YOUR INSTRUCTIONS: Go through the lines below and copy any that hold the string "bold".

SUPPLIED DATA:

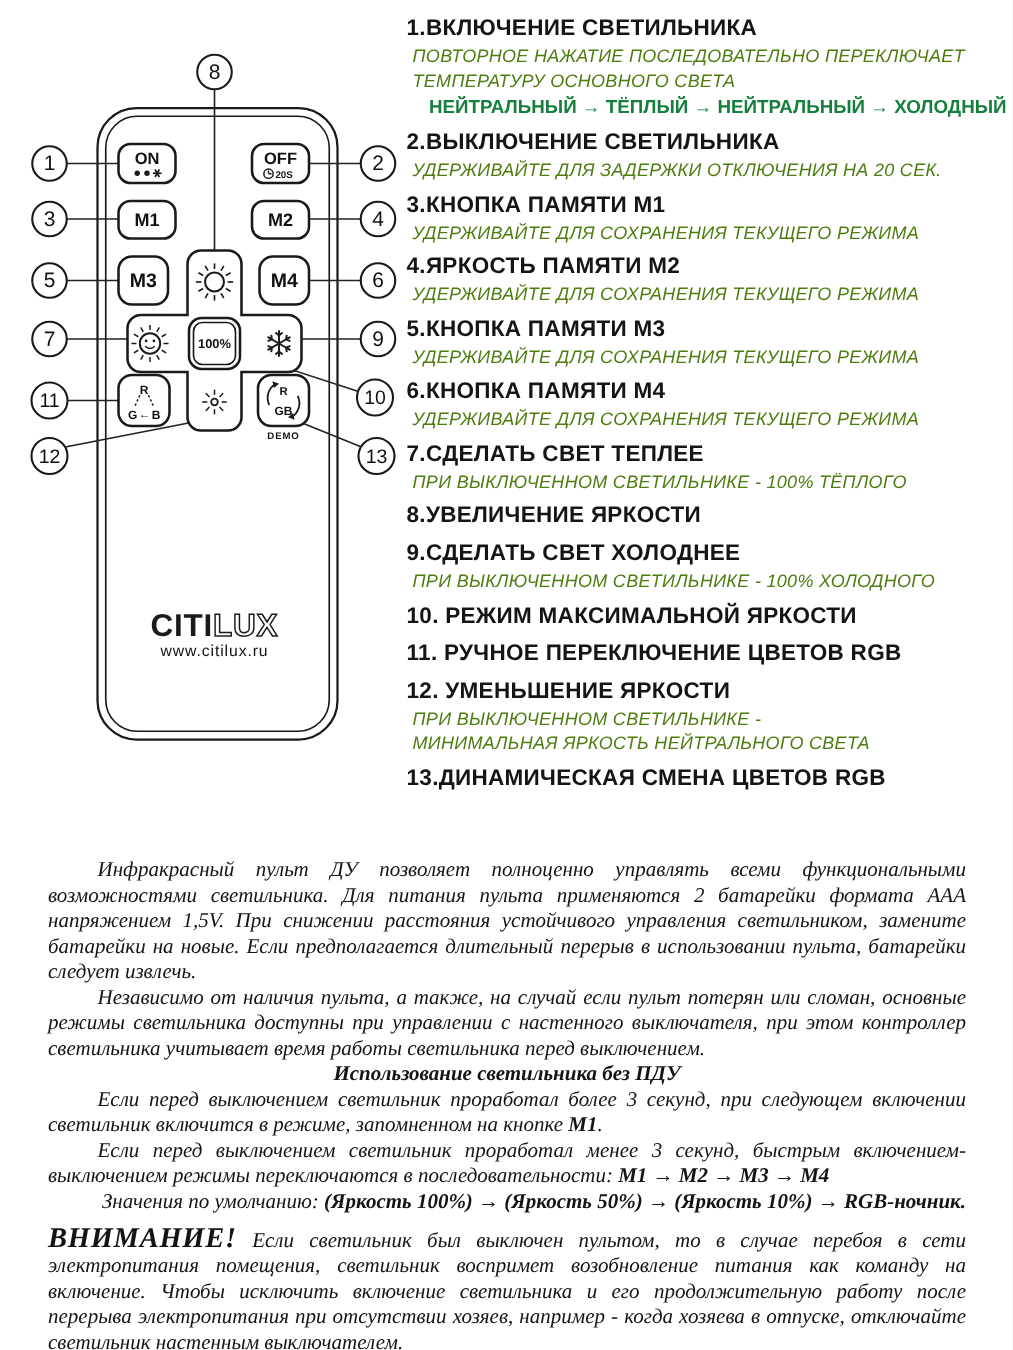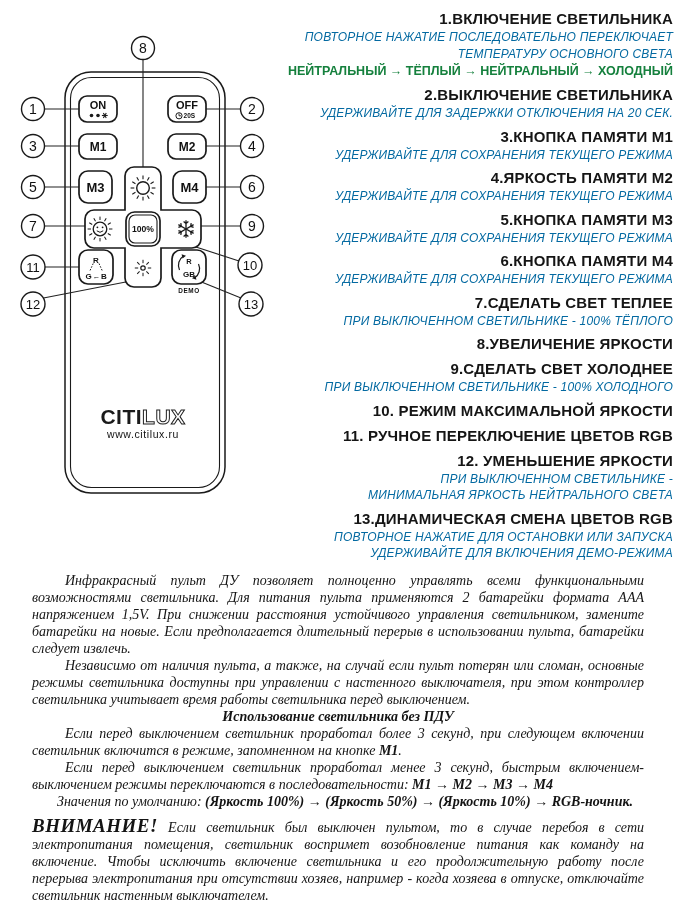--- a/index.html
+++ b/index.html
@@ -10,7 +10,7 @@
   svg text{font-family:"Liberation Sans",sans-serif;fill:#111;}
   
   .fn-list{position:absolute;left:271px;top:8px;width:402px;}
-  .fn-item{margin-bottom:4px;text-align:right;}
+  .fn-item{margin-bottom:4px;}
   .fn-title{font-weight:bold;font-size:15px;line-height:21px;letter-spacing:.2px;color:#151515;}
   .fn-sub{font-style:italic;font-size:12px;line-height:16.5px;margin-left:15px;
           letter-spacing:.2px;white-space:pre-line;color:#0369a1;}

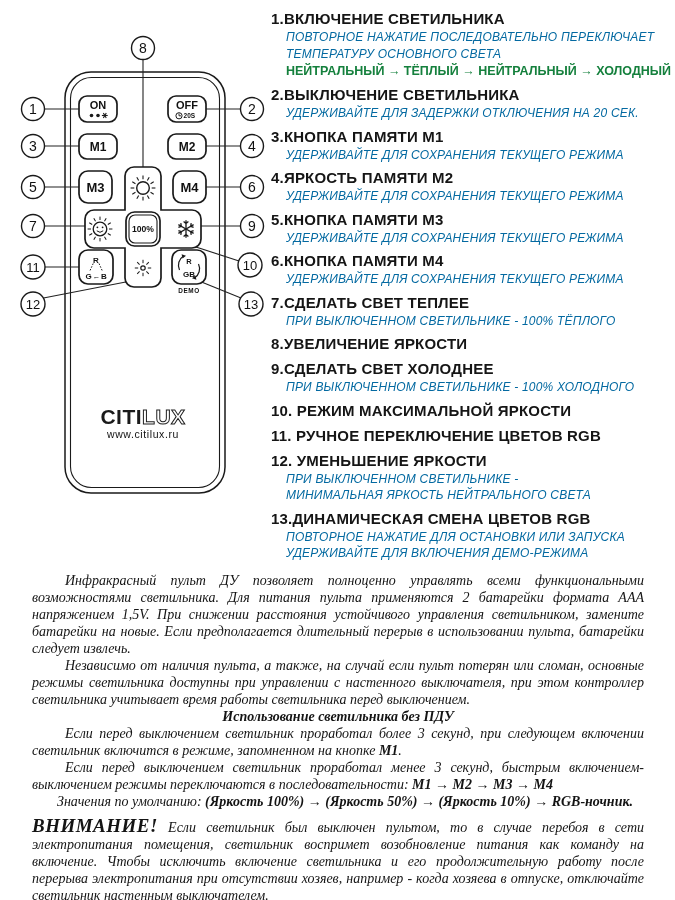--- a/index.html
+++ b/index.html
@@ -12,8 +12,8 @@
   .fn-list{position:absolute;left:271px;top:8px;width:402px;}
   .fn-item{margin-bottom:4px;}
   .fn-title{font-weight:bold;font-size:15px;line-height:21px;letter-spacing:.2px;color:#151515;}
-  .fn-sub{font-style:italic;font-size:12px;line-height:16.5px;margin-left:15px;
-          letter-spacing:.2px;white-space:pre-line;color:#0369a1;}
+  .fn-sub{font-style:italic;font-size:12px;line-height:16.5px;margin-left:4px;
+          letter-spacing:.2px;white-space:pre-line;color:#4d7c0f;}
   .fn-bold{font-weight:bold;font-size:12.5px;line-height:18px;margin-left:15px;color:#15803d;}
   .fn-sub:empty,.fn-bold:empty{display:none;}
   

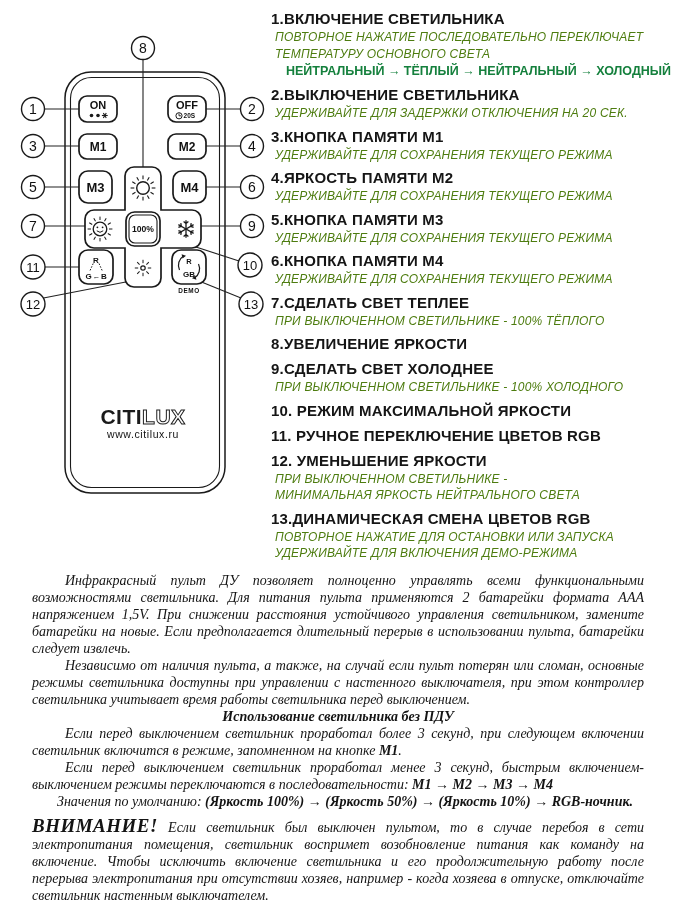--- a/index.html
+++ b/index.html
@@ -307,8 +307,6 @@
     </div>
     <div class="fn-item">
       <div class="fn-title"><span>13.</span><span>ДИНАМИЧЕСКАЯ СМЕНА ЦВЕТОВ RGB</span></div>
-      <div class="fn-sub">ПОВТОРНОЕ НАЖАТИЕ ДЛЯ ОСТАНОВКИ ИЛИ ЗАПУСКА
-УДЕРЖИВАЙТЕ ДЛЯ ВКЛЮЧЕНИЯ ДЕМО-РЕЖИМА</div>
     </div>
   </div>
 

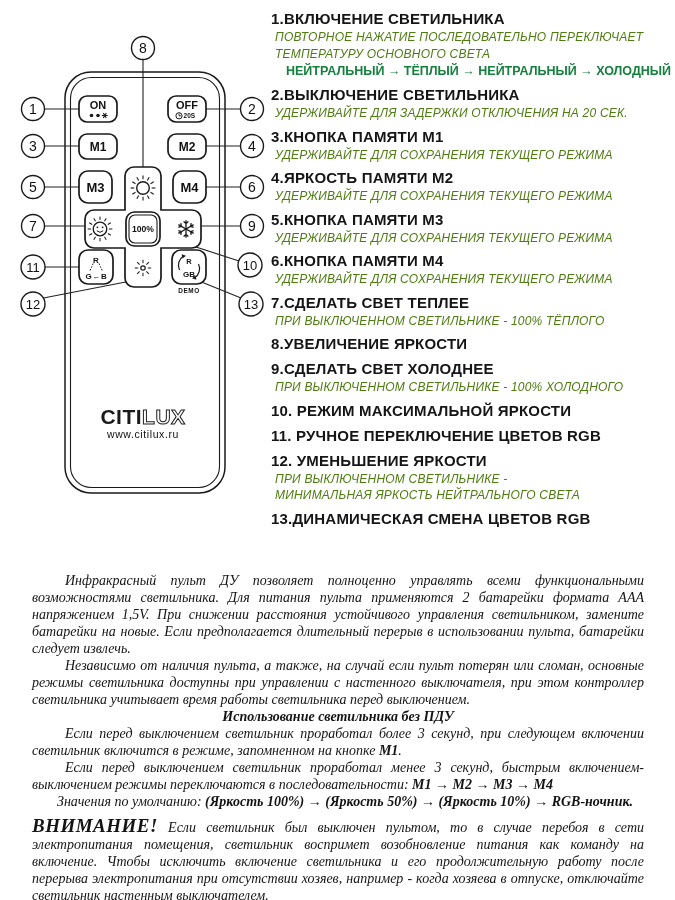--- a/index.html
+++ b/index.html
@@ -21,7 +21,7 @@
              font-family:"Liberation Serif",serif;font-size:14px;line-height:17px;color:#141414;font-style:italic;}
   .bt{margin:0;text-align:justify;}
   .indent{text-indent:33px;}
-  .small-indent{text-indent:14px;text-align:center;}
+  .small-indent{text-indent:14px;text-align:right;}
   .center-bold{text-align:center;font-weight:bold;text-indent:0;}
   .attention{margin-top:7px;}
   .attn{font-size:19px;font-weight:bold;letter-spacing:.5px;}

TASK OUTPUT:
   .fn-title{font-weight:bold;font-size:15px;line-height:21px;letter-spacing:.2px;color:#151515;}
   .fn-title{font-weight:bold;font-size:15px;line-height:21px;letter-spacing:.2px;color:#151515;}
   .fn-bold{font-weight:bold;font-size:12.5px;line-height:18px;margin-left:15px;color:#15803d;}
   .fn-sub:empty,.fn-bold:empty{display:none;}
   .center-bold{text-align:center;font-weight:bold;text-indent:0;}
   .attn{font-size:19px;font-weight:bold;letter-spacing:.5px;}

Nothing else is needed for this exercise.